Fondé en 1948, l’Ileri forme chaque année 200 étudiants après le bac (bachelor) ou en master pour devenir des spécialistes des relations internationales. C’est fort logiquement à l’une des personnalités les plus reconnues en la matière en France, particulièrement actif sur le Moyen Orient et le monde musulman, Antoine Sfeir, qu’est revenue cette année sa présidence.
Olivier Rollot : Pourquoi avez-vous accepté la présidence de l’Ileri ? C’est la première fois que vous prenez des responsabilités dans l’enseignement supérieur.
Antoine Sfeir : Il y a 38 ans que j’enseigne mais c’est effectivement la première fois que je prends de telles responsabilités. Mais comment pouvais-je refuser l’honneur de succéder à des personnalités comme Raymond Barre ou Edgar Faure à la tête d’un institut créé par l’un des auteurs de la Déclaration universelle des droits de l’Homme, René Cassin ?
O. R : Quel va être exactement votre rôle ?
A. S : Je ne veux pas juste être un CV. Je veux m’impliquer et je recevrai les étudiants qui le désireront chaque semaine. De plus j’ai déjà insisté qu’ils travaillent cette année autour des questions d’« altérité », de compréhension de l’autre. Il faut d’abord reconnaître l’autre pour ensuite le connaître et le comprendre. Un homme n’est pas « étiquettable ». Les 20% d’étudiants étrangers de l’Ileri sont très importants dans cette démarche et je veux augmenter le nombre de partenariats avec les établissements d’enseignement supérieur à l’étranger.
O. R : Qu’est-ce que vous voulez qu’ils apprennent d’abord aujourd’hui ?
A. S : D’abord qu’ils réfléchissent à ce que c’est qu’être libre. En 1948, quand a été créé l’Ileri, on le comprend tout de suite. Mais aujourd’hui, alors que la liberté est remise en cause partout, que la pensée unique prédomine, qu’on vous insulte dans les débats parce qu’on n’est pas d’accord avec vous, qu’est-ce que c’est que la liberté ? Nous sommes de plus en plus loin de Voltaire quand il dit « Je ne suis pas d’accord avec ce que vous dites, mais je me battrai jusqu’à la mort pour que vous ayez le droit de le dire ».
O. R : Vous commencez à les rencontrer. Pourquoi les étudiants viennent à l’Ileri ?
A. S : Mais parce qu’ils veulent comprendre un monde de plus en plus complexe. Jusqu’en 1991 les deux blocs dirigeaient le monde mais depuis on voit bien qu’il n’y a jamais eu autant de conflits en dépit de l’émergence d’un « gendarme de monde ». Un monde dans lequel on remet en cause toutes les règles sans en donner de nouvelles. Par exemple on décrète le « devoir d’ingérence », qui signifie qu’on passe par-dessus la souveraineté des États. Mais on ne le conçoit aussi que comme un instrument aux mains de l’Otan. Que ferais-t-on si un pays non occidental disait demain que les Corses sont oppressés ? C’est la force de l’Ileri d’enseigner toujours les règles internationales.

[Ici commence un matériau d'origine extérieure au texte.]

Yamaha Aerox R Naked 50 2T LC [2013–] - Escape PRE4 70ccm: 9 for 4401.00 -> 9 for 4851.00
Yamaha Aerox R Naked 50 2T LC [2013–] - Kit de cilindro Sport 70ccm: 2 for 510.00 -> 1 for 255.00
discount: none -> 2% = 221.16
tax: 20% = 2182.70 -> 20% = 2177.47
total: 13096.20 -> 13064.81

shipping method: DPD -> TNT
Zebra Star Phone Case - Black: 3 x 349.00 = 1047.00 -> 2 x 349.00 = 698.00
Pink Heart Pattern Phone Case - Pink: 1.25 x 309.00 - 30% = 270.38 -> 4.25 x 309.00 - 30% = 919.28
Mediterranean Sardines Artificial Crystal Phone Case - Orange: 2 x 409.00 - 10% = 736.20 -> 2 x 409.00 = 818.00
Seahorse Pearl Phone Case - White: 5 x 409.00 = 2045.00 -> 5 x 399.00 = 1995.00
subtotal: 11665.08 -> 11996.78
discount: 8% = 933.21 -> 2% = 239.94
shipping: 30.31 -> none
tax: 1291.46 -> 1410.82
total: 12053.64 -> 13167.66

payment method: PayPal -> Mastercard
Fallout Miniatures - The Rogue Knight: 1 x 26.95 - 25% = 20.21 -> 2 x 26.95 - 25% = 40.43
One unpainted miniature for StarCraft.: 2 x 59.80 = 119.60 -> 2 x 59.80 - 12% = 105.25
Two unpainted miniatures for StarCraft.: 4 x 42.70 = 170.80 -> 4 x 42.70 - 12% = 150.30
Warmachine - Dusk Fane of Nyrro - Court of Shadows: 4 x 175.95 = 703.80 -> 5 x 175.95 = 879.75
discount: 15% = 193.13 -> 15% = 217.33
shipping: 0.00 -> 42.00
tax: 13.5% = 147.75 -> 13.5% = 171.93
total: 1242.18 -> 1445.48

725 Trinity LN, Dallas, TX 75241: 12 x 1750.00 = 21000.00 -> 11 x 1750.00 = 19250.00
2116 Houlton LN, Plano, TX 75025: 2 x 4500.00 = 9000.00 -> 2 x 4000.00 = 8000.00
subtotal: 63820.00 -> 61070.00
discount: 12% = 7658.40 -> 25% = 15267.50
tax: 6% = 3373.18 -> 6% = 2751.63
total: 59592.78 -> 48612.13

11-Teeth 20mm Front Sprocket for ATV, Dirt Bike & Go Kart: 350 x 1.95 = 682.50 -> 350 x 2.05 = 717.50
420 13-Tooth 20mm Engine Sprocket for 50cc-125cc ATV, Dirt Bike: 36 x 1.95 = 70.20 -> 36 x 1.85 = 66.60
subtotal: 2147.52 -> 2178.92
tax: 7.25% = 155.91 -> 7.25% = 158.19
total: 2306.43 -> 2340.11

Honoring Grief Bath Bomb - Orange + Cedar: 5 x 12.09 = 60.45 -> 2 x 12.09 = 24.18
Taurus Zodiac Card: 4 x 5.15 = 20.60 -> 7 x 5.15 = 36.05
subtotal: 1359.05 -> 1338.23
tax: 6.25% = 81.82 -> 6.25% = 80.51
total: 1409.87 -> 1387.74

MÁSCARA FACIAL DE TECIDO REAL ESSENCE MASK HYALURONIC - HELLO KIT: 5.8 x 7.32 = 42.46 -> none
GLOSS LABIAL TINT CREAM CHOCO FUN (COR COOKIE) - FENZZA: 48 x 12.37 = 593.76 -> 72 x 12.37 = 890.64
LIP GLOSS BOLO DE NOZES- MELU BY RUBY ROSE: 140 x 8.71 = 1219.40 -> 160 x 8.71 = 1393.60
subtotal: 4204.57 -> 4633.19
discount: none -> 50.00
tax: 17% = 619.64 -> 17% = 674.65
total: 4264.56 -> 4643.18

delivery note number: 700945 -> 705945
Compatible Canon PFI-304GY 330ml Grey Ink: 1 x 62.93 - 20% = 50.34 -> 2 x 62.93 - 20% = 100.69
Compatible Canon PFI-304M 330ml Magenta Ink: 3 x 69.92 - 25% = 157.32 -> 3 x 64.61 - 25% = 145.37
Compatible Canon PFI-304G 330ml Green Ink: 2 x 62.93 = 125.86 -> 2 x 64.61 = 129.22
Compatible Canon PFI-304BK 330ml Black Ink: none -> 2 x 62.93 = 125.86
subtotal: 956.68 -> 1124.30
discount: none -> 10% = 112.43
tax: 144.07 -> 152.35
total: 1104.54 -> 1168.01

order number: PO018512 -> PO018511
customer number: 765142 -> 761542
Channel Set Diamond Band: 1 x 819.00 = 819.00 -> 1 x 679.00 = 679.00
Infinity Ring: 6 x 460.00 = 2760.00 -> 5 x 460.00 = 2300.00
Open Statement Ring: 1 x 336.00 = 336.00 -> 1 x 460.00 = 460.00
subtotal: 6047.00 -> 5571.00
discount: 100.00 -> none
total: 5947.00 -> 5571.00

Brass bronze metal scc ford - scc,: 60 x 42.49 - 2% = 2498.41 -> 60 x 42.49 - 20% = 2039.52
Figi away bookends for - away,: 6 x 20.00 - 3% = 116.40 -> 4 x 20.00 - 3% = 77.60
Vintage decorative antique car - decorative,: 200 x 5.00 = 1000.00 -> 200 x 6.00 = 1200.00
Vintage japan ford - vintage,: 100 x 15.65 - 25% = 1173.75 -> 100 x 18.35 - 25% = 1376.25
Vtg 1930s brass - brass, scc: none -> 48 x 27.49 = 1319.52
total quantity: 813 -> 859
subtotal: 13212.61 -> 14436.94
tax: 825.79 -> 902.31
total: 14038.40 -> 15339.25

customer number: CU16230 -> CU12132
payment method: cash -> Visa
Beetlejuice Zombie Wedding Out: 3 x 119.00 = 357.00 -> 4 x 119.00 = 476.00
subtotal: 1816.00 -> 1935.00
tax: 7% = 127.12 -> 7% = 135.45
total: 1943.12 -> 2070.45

O. R : Comment faut-il leur enseigner ?
A. S : Comme on dit au Liban « Une main seule n’applaudit jamais ». Le débat est crucial et j’insiste toujours sur l’altérité, la capacité à se mettre à la place de l’autre. Par exemple dans une précédente expérience j’avais demandé aux étudiants Juifs de représenter la Palestine et aux étudiants Arabes de représenter Israël. Ils devaient ensuite ne réfléchir qu’en fonction des résolutions de l’ONU. Un débat purement juridique qui avait très bien fonctionné.
L’important c’est de prendre le temps d’avoir du recul sur l’événement. Quand les Émirats Arabes Unis, historiquement toujours neutres comme la Suisse, interviennent en Libye avec des avions Mirage pilotés par des Égyptiens il faut se demander : 1. Pourquoi ces avions ont décollé, 2. Pourquoi étaient-ils pilotés par des Égyptiens, 3. Pourquoi les Émirats sont-ils sortis de leur neutralité ? Et pour réaliser cette analyse, il faut avoir la distance nécessaire.
O. R : On reproche souvent à la « Génération Y » son apathie. Ce n’est pas l’impression que donnent les étudiants de l’Ileri !
A. S : Ils ne sont pas blasés. Ils s’investissent dans de nombreuses associations. Ce sont des libres penseurs qui disent souvent qu’ils ne « sont pas d’accord entre eux mais qu’ils s’adorent ». Ils veulent comprendre le monde pour s’engager et le changer.